Mas o personagem mais sujo em tudo isso é facilmente Ranka Lee. Porque seus sentimentos por Alto são pré-estabelecidos no início da história, e eles precisam desenvolver o relacionamento de Sheryl com ele, Ranka mal existe em grande parte deste filme. Coisas como sua perda de memória induzida por trauma são explicadas mesmo sem ela na tela. Sua incipiente carreira como cantora começa inteiramente fora da tela e o resto é reduzido a uma montagem truncada. Ela obtém todas as três cenas com Alto e uma com Sheryl para estabelecer sua dinâmica antes de basicamente desaparecer da história até que sua misteriosa conexão com o Vajra a transforme no dispositivo central da batalha final. Mesmo como uma rival romântica, ela dificilmente está presente, e qualquer pessoa que assista a este filme sem ver a série de TV pode se perguntar por que ela está aqui. Com um terço desse triângulo amoroso tão mal desenvolvido, simplesmente não há muitas apostas ou investimentos a serem encontrados no maior conflito de personagens do filme.

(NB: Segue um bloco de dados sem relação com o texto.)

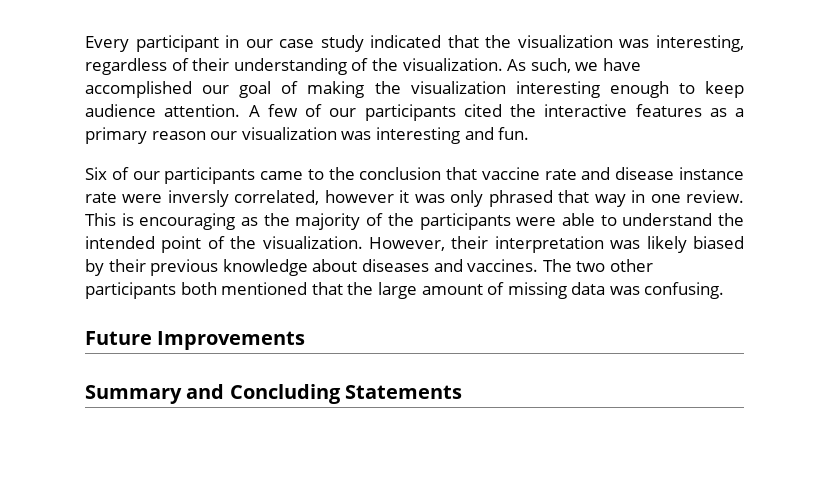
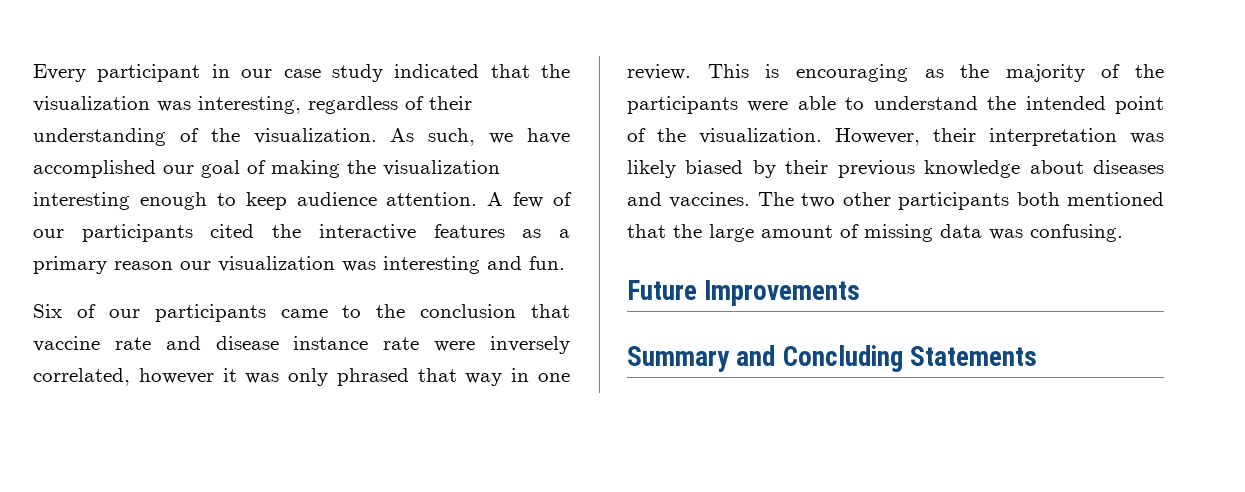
- Six of our participants came to the conclusion that vaccine rate and disease instance rate were inversly correlated, however it was only phrased that way in one review.
+ Six of our participants came to the conclusion that vaccine rate and disease instance rate were inversely correlated, however it was only phrased that way in one review.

Há, pelo menos, momentos em que a apresentação e a pura energia de tudo conseguem superar esses constrangimentos. O dueto de Ranka e Sheryl no final do filme é um grande momento, mesmo que seja apenas por quão bem as vozes de May’n e Nakajima se complementam. A interpretação de Ranka de “What’bout My Star?” no shopping, onde músicos de rua aleatórios começam a tocar acompanhamento, é o tipo de brega clássico de Macross que sempre me faz voltar a essa franquia. Mas nada disso é forte o suficiente para superar as falhas estruturais que deixam este filme uma bagunça. Atire em alguma animação inconsistente graças à reincorporação de imagens da série de TV (as orelhas de elfo alienígena do pobre Michael mudam de forma a cada duas tomadas) e você tem um filme que pode tecnicamente se sustentar por conta própria, mas está a momentos de seus joelhos cedendo sob seu próprio peso.
Como dito antes, alguns desses problemas podem ser resolvidos na sequência e talvez não sejam tão perceptíveis se você tiver a série de TV em mente e puder preencher os espaços em branco que a versão do filme encobre. Mas como um trabalho isolado para ver nos cinemas, não pode superar suas deficiências mais profundas, não importa quanto charme ou energia os melhores momentos forneçam.